Like a first kiss, getting the car keys for the first time or walking into a bar and buying a first drink, gambling has become a rite of passage for young people on their way to adulthood.
From New Jersey, up and down the Mississippi River and west to Nevada, with casinos in 26 states and lotteries in 38, youths who have watched their parents choose from a hefty menu of legalized gambling activities right in their back yards are going on dates, spending their prom nights and joining college classmates at the nearest casinos."It used to be that young people said, `I'm 21, let's go have a drink,' " said Howard Shaffer, a professor of psychology at Harvard University. "Now they say, `I'm 21, let's go gamble."'
Along with this change in the American cultural scene, there is also a growing concern among experts about the number of youths who - confronted with state lotteries, the growth of family-oriented casinos and sometimes lax enforcement of wagering laws - gamble at an earlier and earlier age and gamble excessively.

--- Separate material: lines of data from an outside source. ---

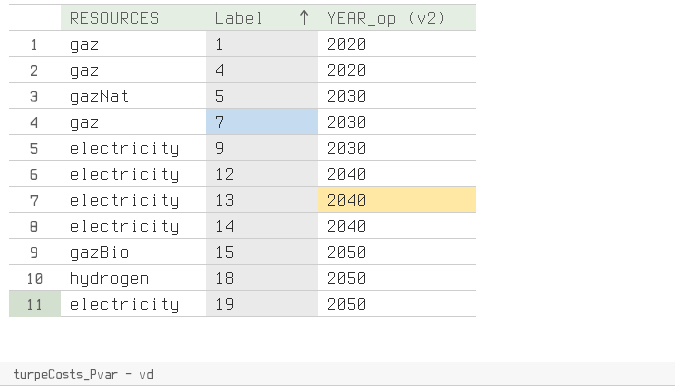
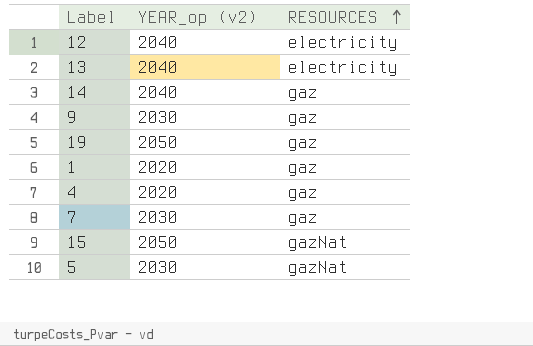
row order: Label ascending -> RESOURCES ascending
column RESOURCES | position: 1 -> 3
row 18: hydrogen | 2050 -> none
14 | RESOURCES: electricity -> gaz
9 | RESOURCES: electricity -> gaz
19 | RESOURCES: electricity -> gaz
15 | RESOURCES: gazBio -> gazNat

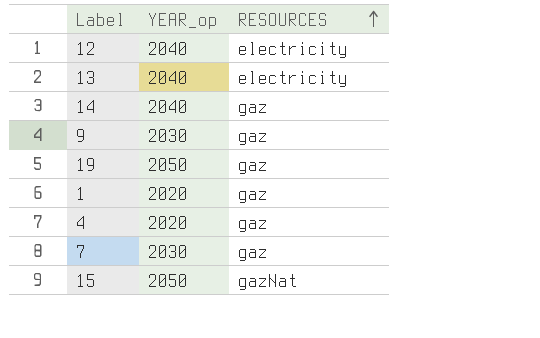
column name: YEAR_op (v2) -> YEAR_op
row 5: 2030 | gazNat -> none

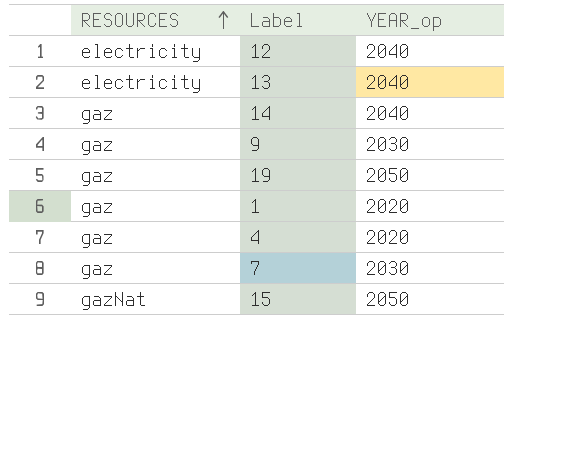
column RESOURCES | position: 3 -> 1

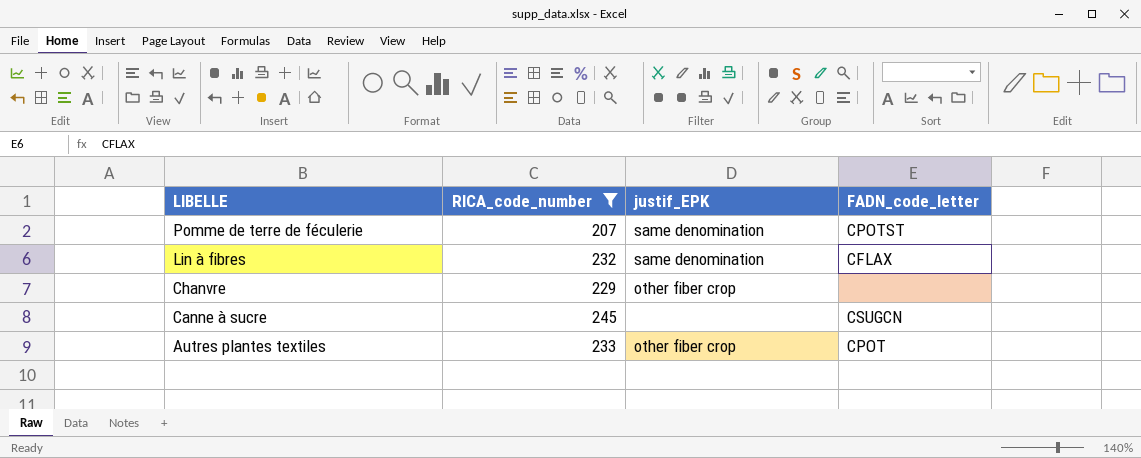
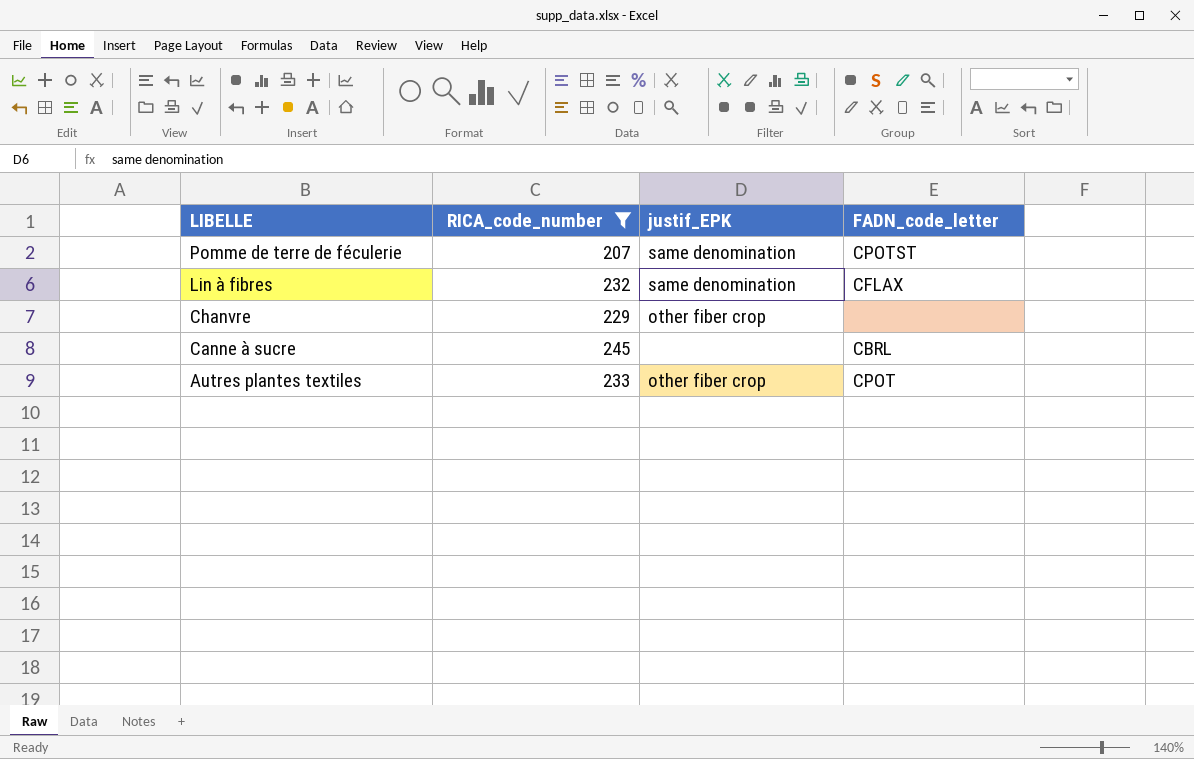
Canne à sucre | FADN_code_letter: CSUGCN -> CBRL

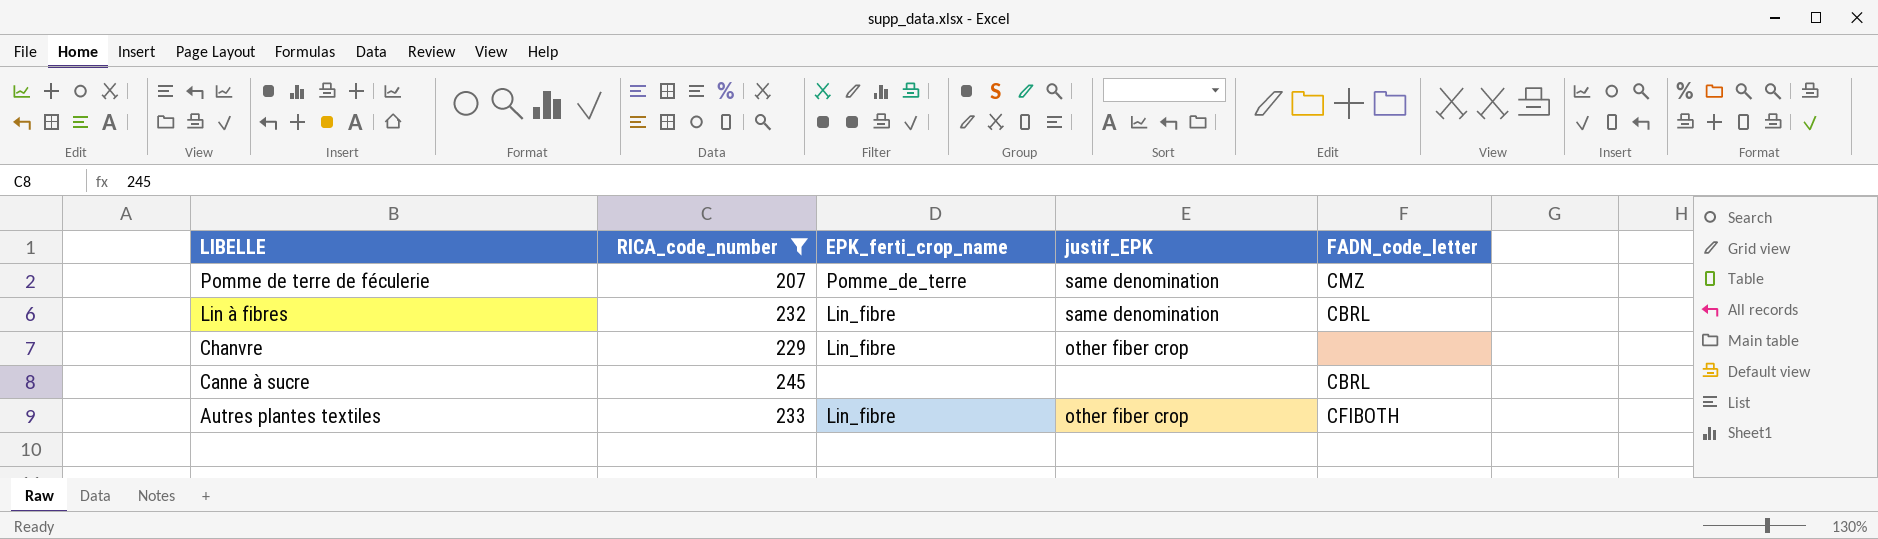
column EPK_ferti_crop_name | position: none -> 3
Pomme de terre de féculerie | FADN_code_letter: CPOTST -> CMZ
Lin à fibres | FADN_code_letter: CFLAX -> CBRL
Autres plantes textiles | FADN_code_letter: CPOT -> CFIBOTH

A study conducted last year by Louisiana State University found that one in seven Louisianians ages 18 to 21 were problem gamblers, some of them pathological - youths with a chronic and progressive psychological disorder characterized by an emotional dependence on gambling and a loss of control over their gambling.
Shaffer recently conducted an analysis of nationwide studies of gambling addiction in which he found that the rate of problem gambling among adolescents was 9.4 percent, more than twice the 3.8 percent rate for adults.
"Young people have been gambling since the beginning of time," he said. "But I think now, for the first time, young people are growing up having lived their entire lives in a social environment where gambling is promoted and socially accepted."